Find the lines below in which the string "листвы" occurs. Copy each one.

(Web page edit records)

-=-=-

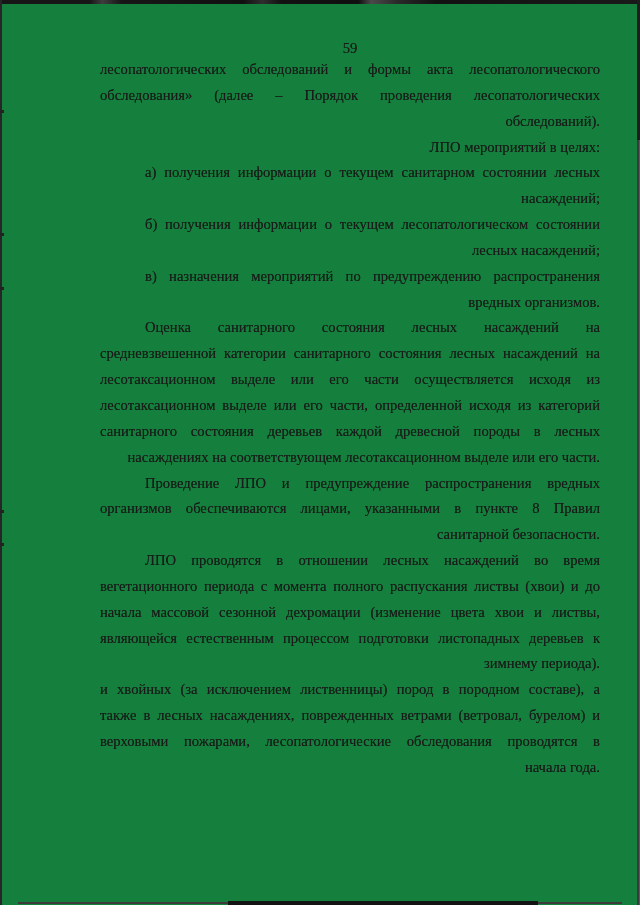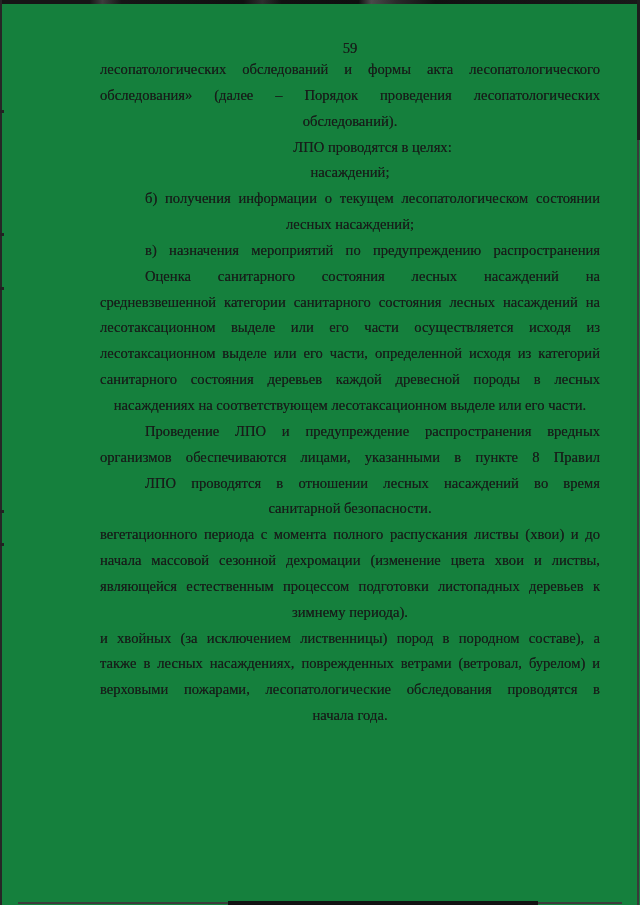--- a/index.html
+++ b/index.html
@@ -71,7 +71,7 @@
     height: 25.85px;
     line-height: 25.85px;
     overflow: hidden;
-    text-align: center;
+    text-align: right;
   }
   .line.just {
     text-align: justify;

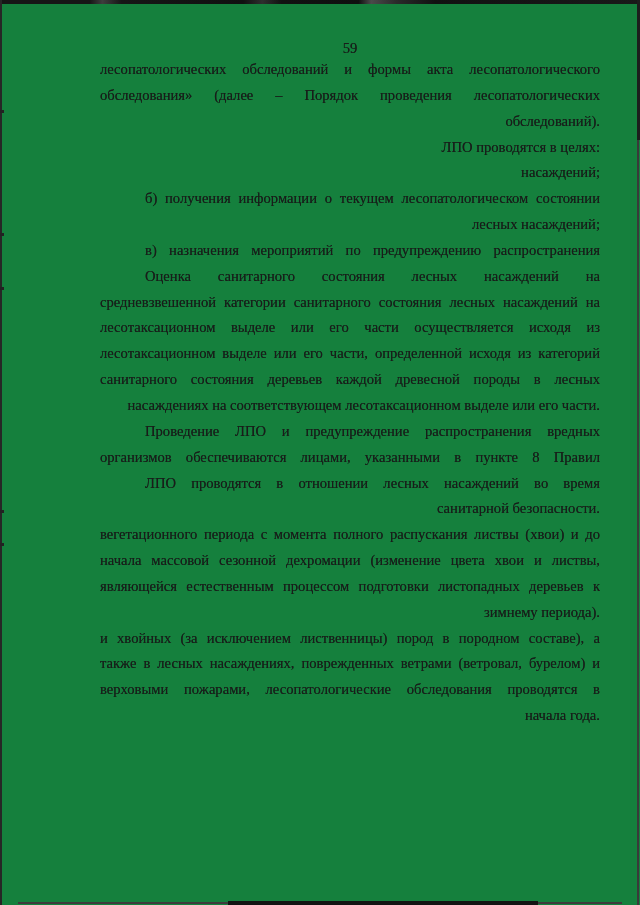--- a/index.html
+++ b/index.html
@@ -103,7 +103,7 @@
         <div class="line just">лесопатологических обследований и формы акта лесопатологического</div>
         <div class="line just">обследования» (далее – Порядок проведения лесопатологических</div>
         <div class="line">обследований).</div>
-        <div class="line indent">ЛПО проводятся в целях:</div>
+        <div class="line indent">ЛПО мероприятий в целях:</div>
         <div class="line">насаждений;</div>
         <div class="line indent just">б) получения информации о текущем лесопатологическом состоянии</div>
         <div class="line">лесных насаждений;</div>

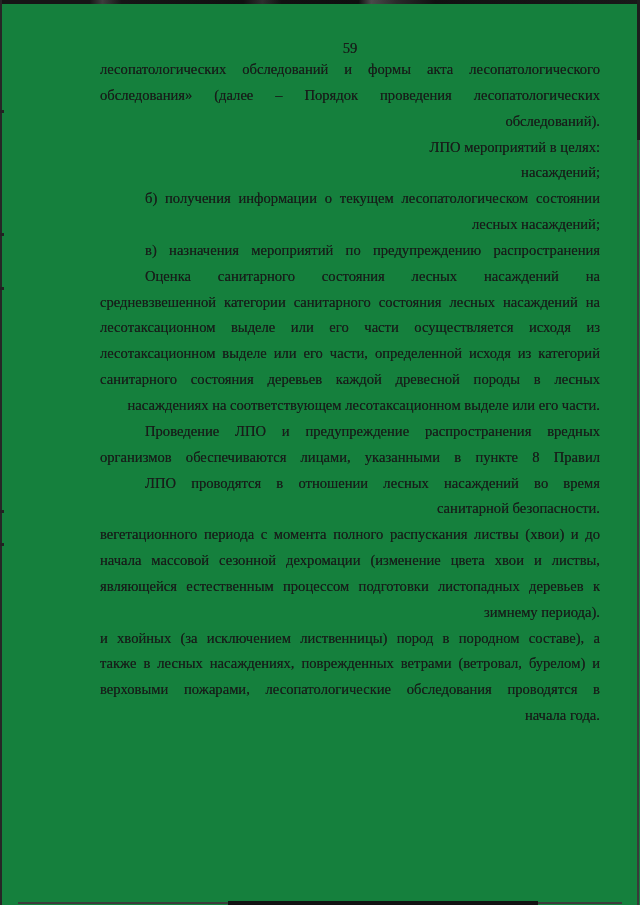--- a/index.html
+++ b/index.html
@@ -104,6 +104,7 @@
         <div class="line just">обследования» (далее – Порядок проведения лесопатологических</div>
         <div class="line">обследований).</div>
         <div class="line indent">ЛПО мероприятий в целях:</div>
+        <div class="line indent just">а) получения информации о текущем санитарном состоянии лесных</div>
         <div class="line">насаждений;</div>
         <div class="line indent just">б) получения информации о текущем лесопатологическом состоянии</div>
         <div class="line">лесных насаждений;</div>

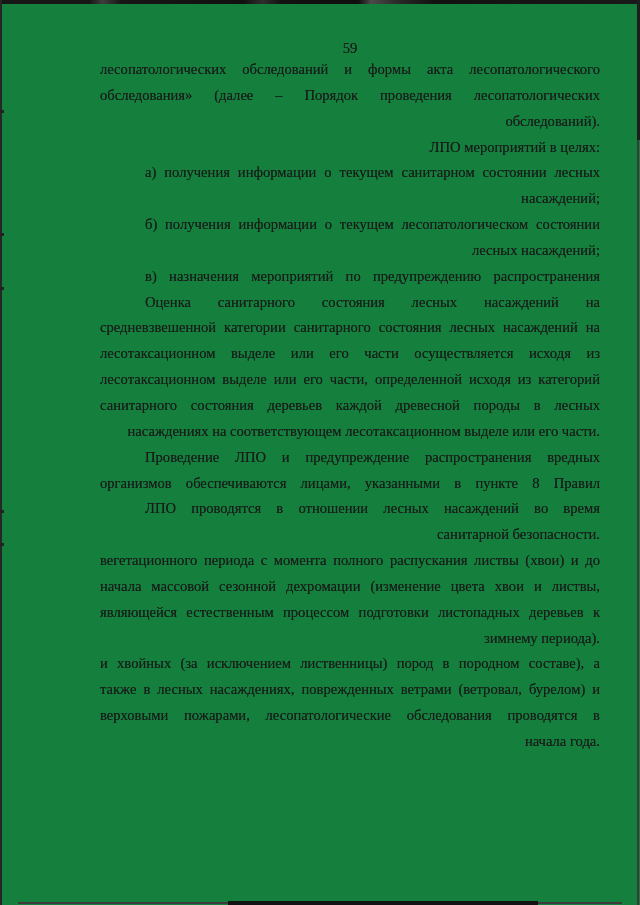--- a/index.html
+++ b/index.html
@@ -109,6 +109,7 @@
         <div class="line indent just">б) получения информации о текущем лесопатологическом состоянии</div>
         <div class="line">лесных насаждений;</div>
         <div class="line indent just">в) назначения мероприятий по предупреждению распространения</div>
+        <div class="line">вредных организмов.</div>
         <div class="line indent just">Оценка санитарного состояния лесных насаждений на</div>
         <div class="line just">средневзвешенной категории санитарного состояния лесных насаждений на</div>
         <div class="line just">лесотаксационном выделе или его части осуществляется исходя из</div>

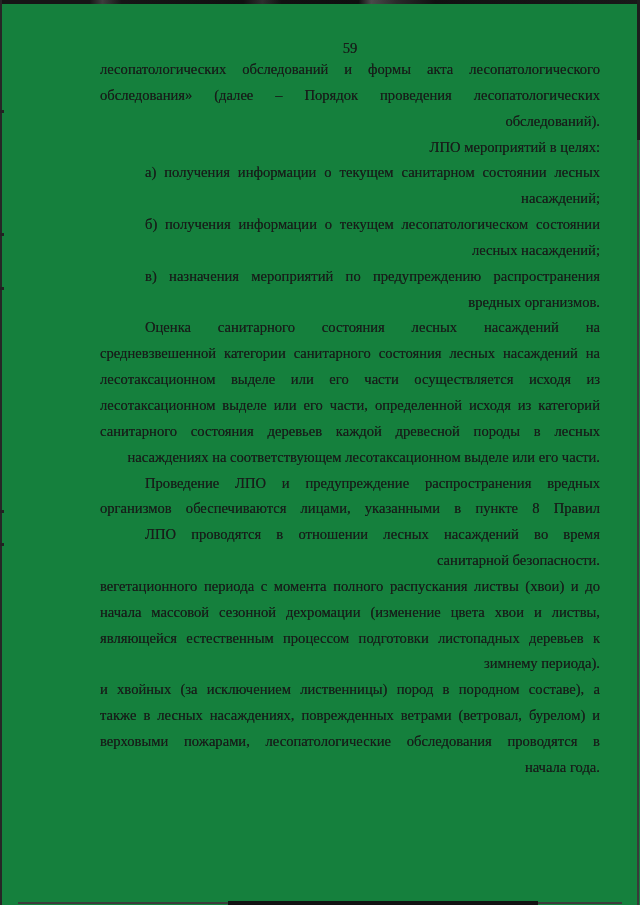--- a/index.html
+++ b/index.html
@@ -118,8 +118,8 @@
         <div class="line">насаждениях на соответствующем лесотаксационном выделе или его части.</div>
         <div class="line indent just">Проведение ЛПО и предупреждение распространения вредных</div>
         <div class="line just">организмов обеспечиваются лицами, указанными в пункте 8 Правил</div>
+        <div class="line">санитарной безопасности.</div>
         <div class="line indent just">ЛПО проводятся в отношении лесных насаждений во время</div>
-        <div class="line">санитарной безопасности.</div>
         <div class="line just">вегетационного периода с момента полного распускания листвы (хвои) и до</div>
         <div class="line just">начала массовой сезонной дехромации (изменение цвета хвои и листвы,</div>
         <div class="line just">являющейся естественным процессом подготовки листопадных деревьев к</div>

-=-=-

■ Answer space ■
         <div class="line just">вегетационного периода с момента полного распускания листвы (хвои) и до</div>
         <div class="line just">начала массовой сезонной дехромации (изменение цвета хвои и листвы,</div>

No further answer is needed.